People who want to attack the "opioid crisis" by restricting access to pain medication often cite recent increases in opioid-related deaths as evidence that doctors have seriously underestimated the dangers that drugs like hydrocodone and oxycodone pose to patients. Yet those trends are driven mainly by heroin and illicit fentanyl, and even when pain pills are involved they are usually combined with other drugs. A recent report by KLAS-TV, the CBS station in Las Vegas, highlights that reality by examining every death that the Clark County coroner tied to opioids from the beginning of 2017 through April 18 of this year.
Most of the "opioid-related" deaths during this period (221 of 430, by my count*) involved heroin or fentanyl, and more than three-quarters (328 of 430) involved multiple drugs. The additional substances include alcohol, benzodiazepines, cocaine, and methamphetamine as well as other opioids. Other jurisdictions also report that drug mixtures are typical in opioid-related deaths. In New York City, for example, 97 percent of drug-related deaths involve more than one substance.
Just 11 percent of the opioid-related deaths in Clark County (47 of 430) involved a single prescription opioid.
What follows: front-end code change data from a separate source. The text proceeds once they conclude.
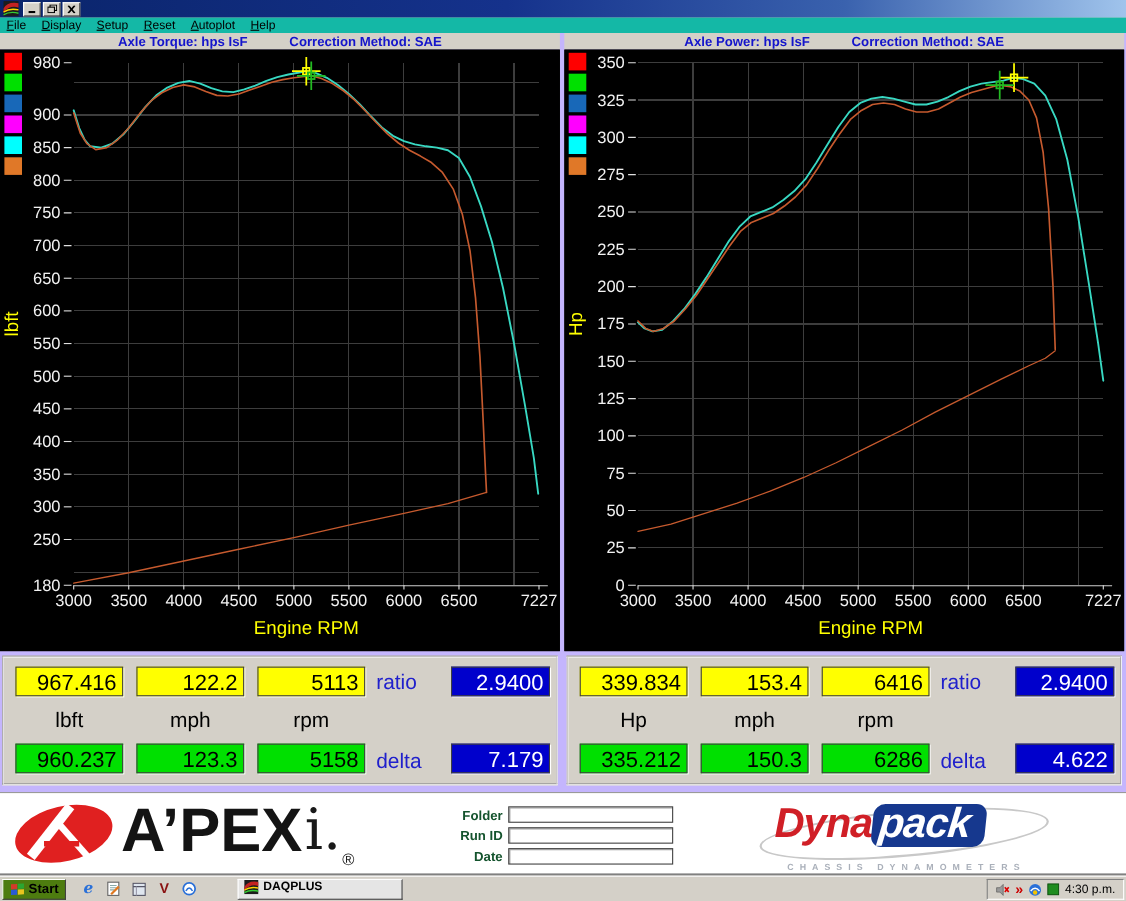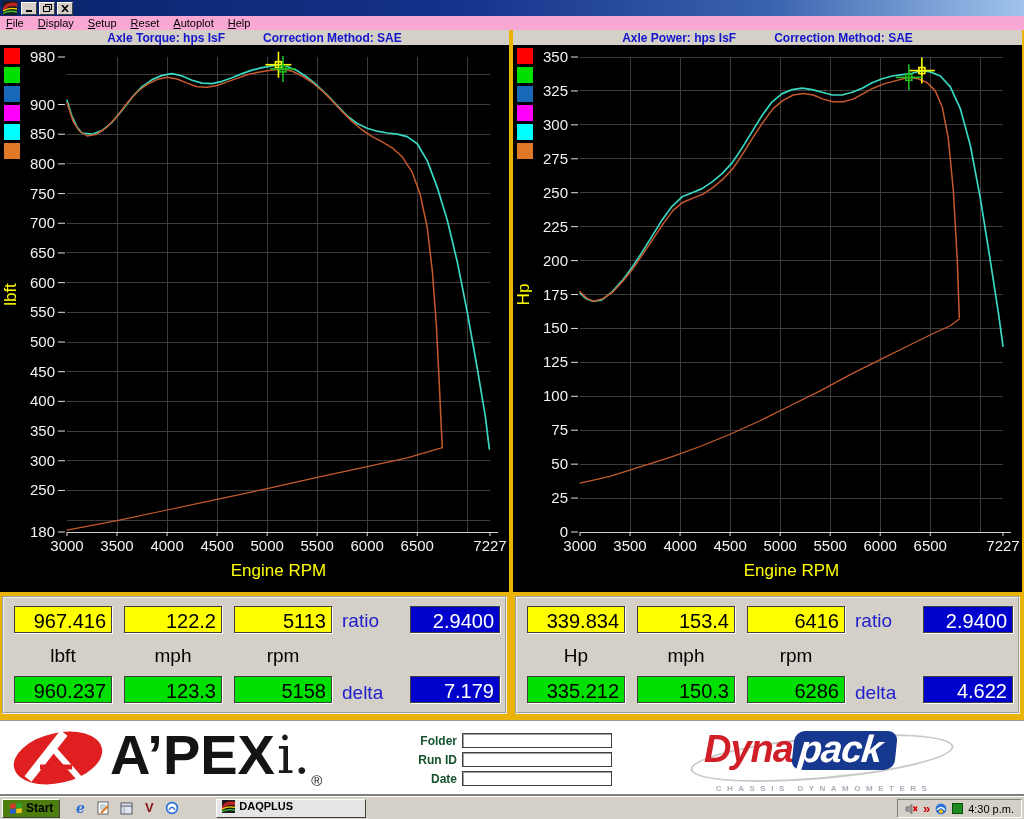--- a/index.html
+++ b/index.html
@@ -9,27 +9,27 @@
   
   .titlebar { position:absolute; left:0; top:0; width:1024px; height:16px;
     background:linear-gradient(90deg,#0a246a 0%,#15328c 45%,#3a62ae 75%,#a0c4ec 100%);
     display:flex; align-items:center; padding:0 3px; gap:4px; }
   .titlebar .title { color:#fff; font-weight:bold; font-size:11px; flex:1; white-space:nowrap; line-height:15px; }
   .win-btns { display:flex; gap:2px; }
   .win-btn { width:16px; height:13px; background:#d4d0c8; border:1px solid;
     border-color:#fff #404040 #404040 #fff; display:flex; align-items:center; justify-content:center; }
 
   
-  .menubar { position:absolute; top:16px; left:0; width:1024px; height:14px; background:#f9a8d4;
+  .menubar { position:absolute; top:16px; left:0; width:1024px; height:14px; background:#14b8a6;
     display:flex; align-items:center; font-size:11px; }
   .menu-item { display:inline-block; padding:0 8px 0 6px; cursor:default; }
   .menu-item::first-letter { text-decoration:underline; }
 
   
-  .main { position:absolute; top:30px; left:0; width:1024px; height:690px; background:#eab308; }
+  .main { position:absolute; top:30px; left:0; width:1024px; height:690px; background:#c4b5fd; }
   .panel { position:absolute; top:0; width:509px; height:690px; }
   .panel.left  { left:0; }
   .panel.right { left:513px; }
   .panel-header { height:15px; display:flex; justify-content:center; gap:38px; align-items:center;
     background:#d4d0c8; }
   .panel-header span { color:#1414cc; font-weight:bold; font-size:12px; white-space:nowrap; }
   svg.chart { display:block; width:509px; height:547px; background:#000; }
 
   
   .readout { position:relative; margin:4px 2px 0 2px; height:118px; background:#d4d0c8;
Fourteen of those cases involved methadone, which can be prescribed for pain but is better known as a treatment for heroin addiction. Seven are listed as suicides, and 21 involved complicating factors such as cancer, morbid obesity, heart disease, chronic obstructive pulmonary disease, and (in one case) a gunshot wound to the chest. Excluding methadone, suicides, and complicating conditions leaves nine cases where the only cause listed is a commonly prescribed pain medication: hydrocodone (five cases), oxycodone (two), hydromorphone (one), and oxymorphone (one). That's 2 percent of the opioid-related deaths.
Clark County's records do not tell us whether those opioids were prescribed for the people who took them, let alone whether they were bona fide patients. But it's clear that the risk for any given patient is very low. In Nevada, KLAS reporters George Knapp and Matt Adams note, "99.98 percent of all opioid prescriptions do not result in overdoses." Similarly, a 2015 study of opioid-related deaths in North Carolina found 478 fatalities among 2.2 million residents who were prescribed opioids in 2010, an annual rate of 0.022 percent.
[*I excluded three deaths where phencyclidine (PCP) was the only drug mentioned and one that was attributed to mitragynine, the chief active ingredient in kratom. I counted morphine mentions as heroin mentions, since the body quickly converts heroin into morphine and heroin use is the most likely explanation when morphine shows up in an autopsy.]